I went over to Brooks Baseball to get a more granular look. What I found is a pitcher who knows he can’t challenge hitters like he used to. First, let’s take a look again at that 2011-2013 window:
Not bad — this is a guy who is living at the bottom of the zone, including his favorite spot, burying the ball down and away to right-handed hitters and down and in to left-handed hitters. Now, let’s look at 2014:
This chart looks a little different. His favorite spot is still there, but overall this chart shows a pitcher who is keeping the ball on the outer edges — or off of them — as much as possible. Peavy has been much more reticent to throw the ball down the heart of the plate than he has the past few years. Chopping up the numbers, we find that while he threw to the three squares in the middle of the strike zone 13.7% from 2011-2013, this season he is down to 13.1%. The center square on its own is even more illuminating. From 2011-2013, Peavy pitched to the center square 5.5% of the time. This year, he is down to 4.2%. Obviously, it is still early, but Peavy is setting up a pattern of staying out of the middle. As such, the increased walk rate might not be a fluke.
That increased walk rate might play if Peavy is able to keep his batting average on balls in play in the neighborhood in which it currently resides. His BABIP is .239, and at the moment that gives him the 10th-lowest BABIP among the 109 qualified pitchers. Peavy has never had a BABIP even close to this low, but then he has never worked out of the zone as frequently either. According to Brooks, the only pitch that he is throwing inside the strike zone this year more frequently than he did from 2011-2013 is his curveball:
|Jake Peavy, Ball Percentage|
The low BABIP is also likely a factor in his very high left on base percentage. Currently, only five qualified pitchers have a higher LOB%, and Peavy’s 89.4% mark would easily be a career best. That’s not to say he can’t keep this up. From 2008-2013, there were 28 pitchers who maintained an 80% or better LOB%, though no one achieved a rate higher than 85.2%.

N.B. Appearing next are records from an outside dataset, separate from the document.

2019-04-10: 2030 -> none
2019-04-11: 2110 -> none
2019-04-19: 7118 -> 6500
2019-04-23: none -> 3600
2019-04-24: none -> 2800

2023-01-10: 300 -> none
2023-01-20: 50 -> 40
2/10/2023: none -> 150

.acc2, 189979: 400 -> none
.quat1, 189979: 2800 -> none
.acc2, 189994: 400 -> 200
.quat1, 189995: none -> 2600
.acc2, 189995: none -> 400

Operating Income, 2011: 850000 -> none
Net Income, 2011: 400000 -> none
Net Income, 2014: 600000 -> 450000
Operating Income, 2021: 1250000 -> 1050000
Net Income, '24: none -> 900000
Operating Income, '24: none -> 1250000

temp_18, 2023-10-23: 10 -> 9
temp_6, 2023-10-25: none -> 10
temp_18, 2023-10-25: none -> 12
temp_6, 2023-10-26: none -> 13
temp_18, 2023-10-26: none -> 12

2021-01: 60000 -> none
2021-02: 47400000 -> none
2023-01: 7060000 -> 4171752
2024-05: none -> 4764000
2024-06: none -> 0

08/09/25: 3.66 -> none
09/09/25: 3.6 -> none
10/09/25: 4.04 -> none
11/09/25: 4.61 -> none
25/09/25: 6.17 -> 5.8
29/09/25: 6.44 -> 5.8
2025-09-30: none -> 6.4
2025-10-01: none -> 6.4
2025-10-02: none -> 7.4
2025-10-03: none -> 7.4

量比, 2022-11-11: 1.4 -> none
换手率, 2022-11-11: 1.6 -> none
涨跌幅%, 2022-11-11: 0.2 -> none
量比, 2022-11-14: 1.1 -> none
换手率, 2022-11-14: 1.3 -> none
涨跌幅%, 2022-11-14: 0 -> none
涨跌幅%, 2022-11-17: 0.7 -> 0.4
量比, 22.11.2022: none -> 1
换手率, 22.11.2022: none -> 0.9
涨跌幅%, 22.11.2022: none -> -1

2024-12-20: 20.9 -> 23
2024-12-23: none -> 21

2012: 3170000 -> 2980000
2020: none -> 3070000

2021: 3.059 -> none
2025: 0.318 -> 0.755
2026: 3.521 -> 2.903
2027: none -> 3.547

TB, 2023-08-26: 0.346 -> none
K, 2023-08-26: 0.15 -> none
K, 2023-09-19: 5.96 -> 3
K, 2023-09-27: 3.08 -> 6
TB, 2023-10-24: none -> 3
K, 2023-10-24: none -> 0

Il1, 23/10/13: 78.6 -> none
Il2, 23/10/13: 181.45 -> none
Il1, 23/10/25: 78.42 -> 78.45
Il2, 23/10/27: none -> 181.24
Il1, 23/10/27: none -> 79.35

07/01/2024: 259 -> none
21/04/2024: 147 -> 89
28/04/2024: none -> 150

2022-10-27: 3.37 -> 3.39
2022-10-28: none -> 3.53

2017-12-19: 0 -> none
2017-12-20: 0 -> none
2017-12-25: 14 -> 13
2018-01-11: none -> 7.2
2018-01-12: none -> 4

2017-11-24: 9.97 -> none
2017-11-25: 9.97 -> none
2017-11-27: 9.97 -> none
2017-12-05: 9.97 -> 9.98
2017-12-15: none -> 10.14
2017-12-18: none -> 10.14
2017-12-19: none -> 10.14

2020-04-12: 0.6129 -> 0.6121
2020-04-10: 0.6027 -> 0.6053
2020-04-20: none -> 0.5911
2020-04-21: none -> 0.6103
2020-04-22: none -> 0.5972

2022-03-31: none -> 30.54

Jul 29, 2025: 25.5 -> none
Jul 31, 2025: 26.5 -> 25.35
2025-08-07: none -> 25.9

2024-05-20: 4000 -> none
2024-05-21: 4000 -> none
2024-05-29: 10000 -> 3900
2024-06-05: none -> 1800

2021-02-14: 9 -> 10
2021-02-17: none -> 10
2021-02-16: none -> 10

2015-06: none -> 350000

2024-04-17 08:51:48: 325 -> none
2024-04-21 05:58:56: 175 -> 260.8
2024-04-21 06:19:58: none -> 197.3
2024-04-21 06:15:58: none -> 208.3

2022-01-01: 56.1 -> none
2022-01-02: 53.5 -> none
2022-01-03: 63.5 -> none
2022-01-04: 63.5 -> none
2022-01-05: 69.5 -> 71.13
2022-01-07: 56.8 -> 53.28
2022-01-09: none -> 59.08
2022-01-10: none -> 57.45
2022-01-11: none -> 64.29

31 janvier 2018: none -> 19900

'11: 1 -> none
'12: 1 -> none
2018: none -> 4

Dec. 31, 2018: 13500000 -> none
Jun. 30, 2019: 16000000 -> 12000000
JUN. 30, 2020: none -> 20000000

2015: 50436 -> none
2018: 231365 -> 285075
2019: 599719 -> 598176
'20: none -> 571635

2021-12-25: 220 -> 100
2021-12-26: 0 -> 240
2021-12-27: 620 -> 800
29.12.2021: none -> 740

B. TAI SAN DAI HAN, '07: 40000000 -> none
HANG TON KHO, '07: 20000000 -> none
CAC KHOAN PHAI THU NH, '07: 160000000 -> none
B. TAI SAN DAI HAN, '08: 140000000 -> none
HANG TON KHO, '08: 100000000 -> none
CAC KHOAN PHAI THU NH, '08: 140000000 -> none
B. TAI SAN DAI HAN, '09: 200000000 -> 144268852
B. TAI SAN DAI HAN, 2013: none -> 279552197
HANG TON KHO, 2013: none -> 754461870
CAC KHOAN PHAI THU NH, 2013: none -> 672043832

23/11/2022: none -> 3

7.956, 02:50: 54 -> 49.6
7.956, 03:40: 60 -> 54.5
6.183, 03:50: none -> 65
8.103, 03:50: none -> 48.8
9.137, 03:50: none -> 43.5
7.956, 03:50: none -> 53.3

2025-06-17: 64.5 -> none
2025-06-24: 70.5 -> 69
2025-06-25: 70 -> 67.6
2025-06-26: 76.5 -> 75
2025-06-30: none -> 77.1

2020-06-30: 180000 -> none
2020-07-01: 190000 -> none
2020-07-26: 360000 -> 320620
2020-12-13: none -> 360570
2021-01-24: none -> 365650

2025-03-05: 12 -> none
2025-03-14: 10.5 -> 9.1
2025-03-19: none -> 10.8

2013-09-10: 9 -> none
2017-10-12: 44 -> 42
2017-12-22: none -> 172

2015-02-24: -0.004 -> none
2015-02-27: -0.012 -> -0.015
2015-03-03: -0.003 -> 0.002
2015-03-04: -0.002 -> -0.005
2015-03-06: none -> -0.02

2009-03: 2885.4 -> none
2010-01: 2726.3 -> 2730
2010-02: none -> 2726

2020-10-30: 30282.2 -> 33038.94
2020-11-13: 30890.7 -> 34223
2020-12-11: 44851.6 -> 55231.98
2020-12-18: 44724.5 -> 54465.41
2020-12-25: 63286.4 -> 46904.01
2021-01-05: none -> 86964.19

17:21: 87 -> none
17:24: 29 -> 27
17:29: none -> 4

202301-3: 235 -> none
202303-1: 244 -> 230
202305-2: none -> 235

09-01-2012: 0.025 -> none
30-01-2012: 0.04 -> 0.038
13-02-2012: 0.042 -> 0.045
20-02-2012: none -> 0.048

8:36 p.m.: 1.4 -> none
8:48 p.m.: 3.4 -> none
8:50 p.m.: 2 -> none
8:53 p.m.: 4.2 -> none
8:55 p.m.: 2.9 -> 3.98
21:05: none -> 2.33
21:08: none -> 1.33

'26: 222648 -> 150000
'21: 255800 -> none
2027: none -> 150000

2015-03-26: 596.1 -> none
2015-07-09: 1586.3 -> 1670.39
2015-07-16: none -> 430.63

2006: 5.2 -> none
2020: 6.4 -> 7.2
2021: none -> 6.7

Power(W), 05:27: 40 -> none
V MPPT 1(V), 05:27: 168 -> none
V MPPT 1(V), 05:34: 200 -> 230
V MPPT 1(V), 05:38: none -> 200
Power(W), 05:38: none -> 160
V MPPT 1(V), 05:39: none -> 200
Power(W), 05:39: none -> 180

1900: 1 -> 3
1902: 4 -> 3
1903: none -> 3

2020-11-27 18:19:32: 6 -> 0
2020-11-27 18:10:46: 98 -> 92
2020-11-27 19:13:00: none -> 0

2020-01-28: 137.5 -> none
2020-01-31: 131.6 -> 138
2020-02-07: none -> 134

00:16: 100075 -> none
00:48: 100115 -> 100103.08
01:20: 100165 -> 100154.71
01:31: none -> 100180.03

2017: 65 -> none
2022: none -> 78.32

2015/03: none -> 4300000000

So, yeah, maybe he can live on this edge, where he gives up a high rate of walks and home runs (both his HR/9 and HR/FB are at their highest levels since 2003, and are far higher than they normally are) but generates either strikeouts or weak contact (his current 15.1% line drive rate would be a career best) the rest of the time. That’s an acceptable trade-off if he can pull it off, but that is certainly a tough balancing act. In the meantime, only four qualified pitchers have a worse E-F score (that’s ERA minus FIP) than Peavy’s -1.96.
On one hand, Peavy has thrown quality starts in six of his seven starts this season, is generating lots of weak contact and his ERA makes him a borderline All-Star candidate. On the other hand, he has walked at least four batters in five of his seven starts, is sporting one of the highest home run and walk rates of his career (and in the game this season) and he is not challenging hitters. In other words, Peavy has staked out a place firmly on the edge of both the strike zone and effectiveness in general, and it is going to be hard to put too much faith in him while he’s sitting there.